__Exercise__. Your task is to find every line of the data that holds the string "middle" and copy it.

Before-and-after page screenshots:
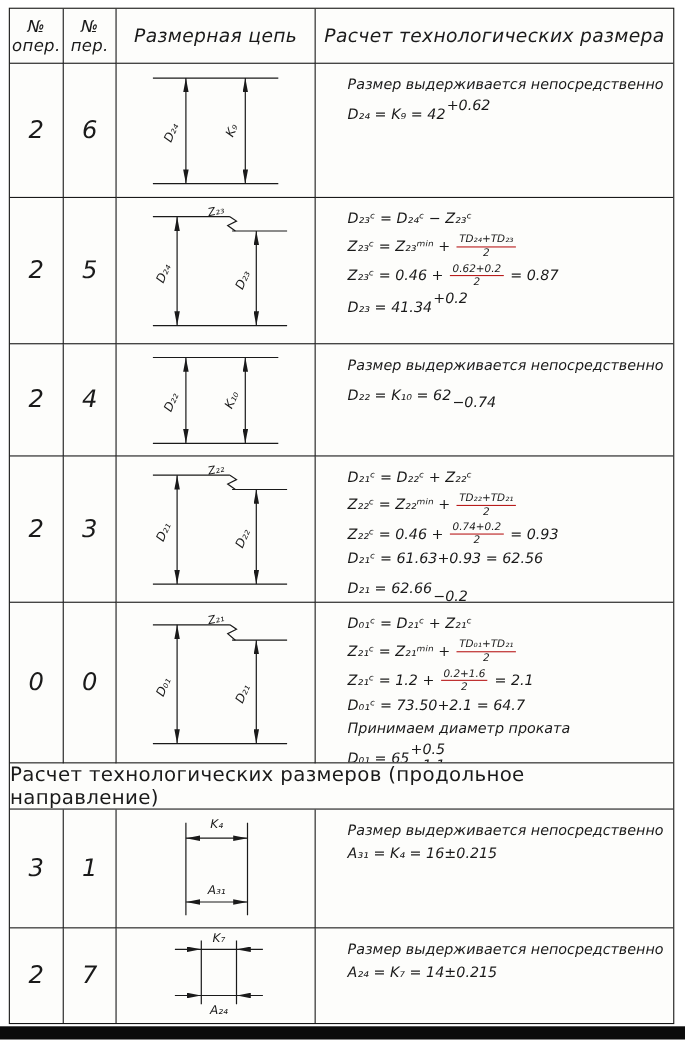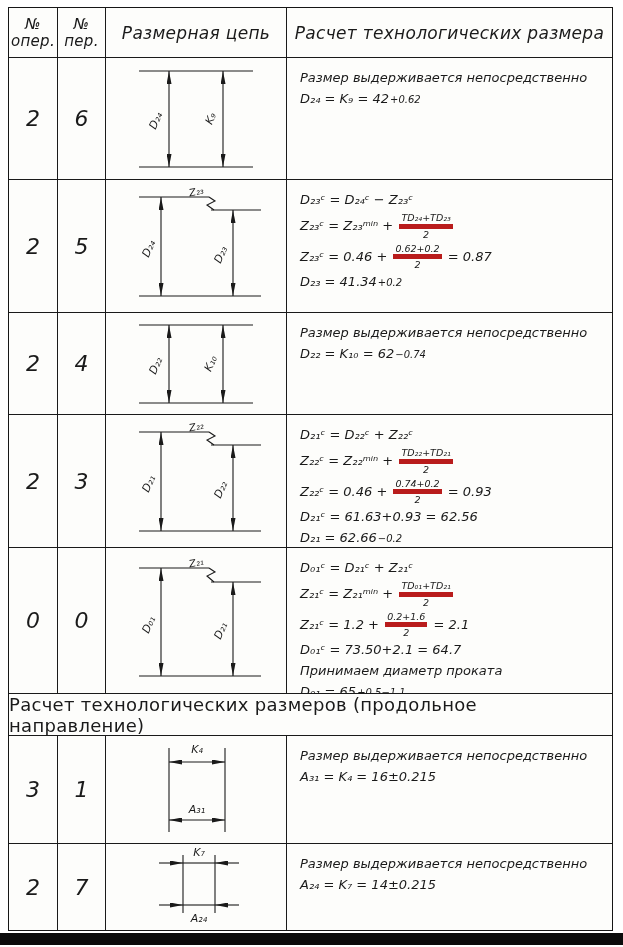--- a/index.html
+++ b/index.html
@@ -17,25 +17,25 @@
   .cell{border-right:1.4px solid #1a1a1a;border-bottom:1.4px solid #1a1a1a;box-sizing:border-box;overflow:hidden}
   .row .cell:last-child{border-right:none}
   .row.last .cell{border-bottom:none}
   .num-cell{display:flex;align-items:center;justify-content:center;font-style:italic;font-size:22px}
   .head-cell{display:flex;align-items:center;justify-content:center;font-style:italic;font-size:17px;text-align:center;letter-spacing:.3px}
   .nohead{flex-direction:column;line-height:1.1}
   .no-sym{font-size:15px}
   .no-sub{font-size:15px}
   .diagram-cell{display:flex;align-items:center;justify-content:center}
   .calc-cell{padding:9px 8px 4px 13px;font-style:italic;font-size:13px}
-  .calc-line{margin:2px 0;white-space:nowrap;line-height:1.45}
+  .calc-line{margin:2px 16px;white-space:nowrap;line-height:1.45}
   .section-cell{grid-column:1/-1;display:flex;align-items:center;justify-content:center;font-size:18px;letter-spacing:.3px}
   .frac{display:inline-flex;flex-direction:column;align-items:center;font-size:9.5px;line-height:1.25;vertical-align:middle;margin:0 2px}
-  .frac .fn{border-bottom:5px solid #b91c1c;padding:0 2px}
-  .tol{display:inline-flex;flex-direction:row;justify-content:center;font-size:10px;line-height:1.15;vertical-align:middle;margin-left:1px;text-align:left}
+  .frac .fn{border-bottom:1px solid #b91c1c;padding:0 2px}
+  .tol{display:inline-flex;flex-direction:column;justify-content:center;font-size:13px;line-height:1.15;vertical-align:middle;margin-left:1px;text-align:left}
   .tol span{display:block;height:1.15em}
   .dln{stroke:#1a1a1a;stroke-width:1.1;fill:none}
   .dlab{font-family:"DejaVu Sans",sans-serif;font-style:italic;font-size:11px;fill:#1a1a1a}
   .zlab{font-size:10px}
   .scan-bar{position:absolute;left:0;top:933px;width:623px;height:12px;background:#0b0b0b}
 </style>
 </head>
 <body>
 
 <svg width="0" height="0" style="position:absolute" aria-hidden="true">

__Solution below__.
   .frac{display:inline-flex;flex-direction:column;align-items:center;font-size:9.5px;line-height:1.25;vertical-align:middle;margin:0 2px}
-  .tol{display:inline-flex;flex-direction:row;justify-content:center;font-size:10px;line-height:1.15;vertical-align:middle;margin-left:1px;text-align:left}
+  .tol{display:inline-flex;flex-direction:column;justify-content:center;font-size:13px;line-height:1.15;vertical-align:middle;margin-left:1px;text-align:left}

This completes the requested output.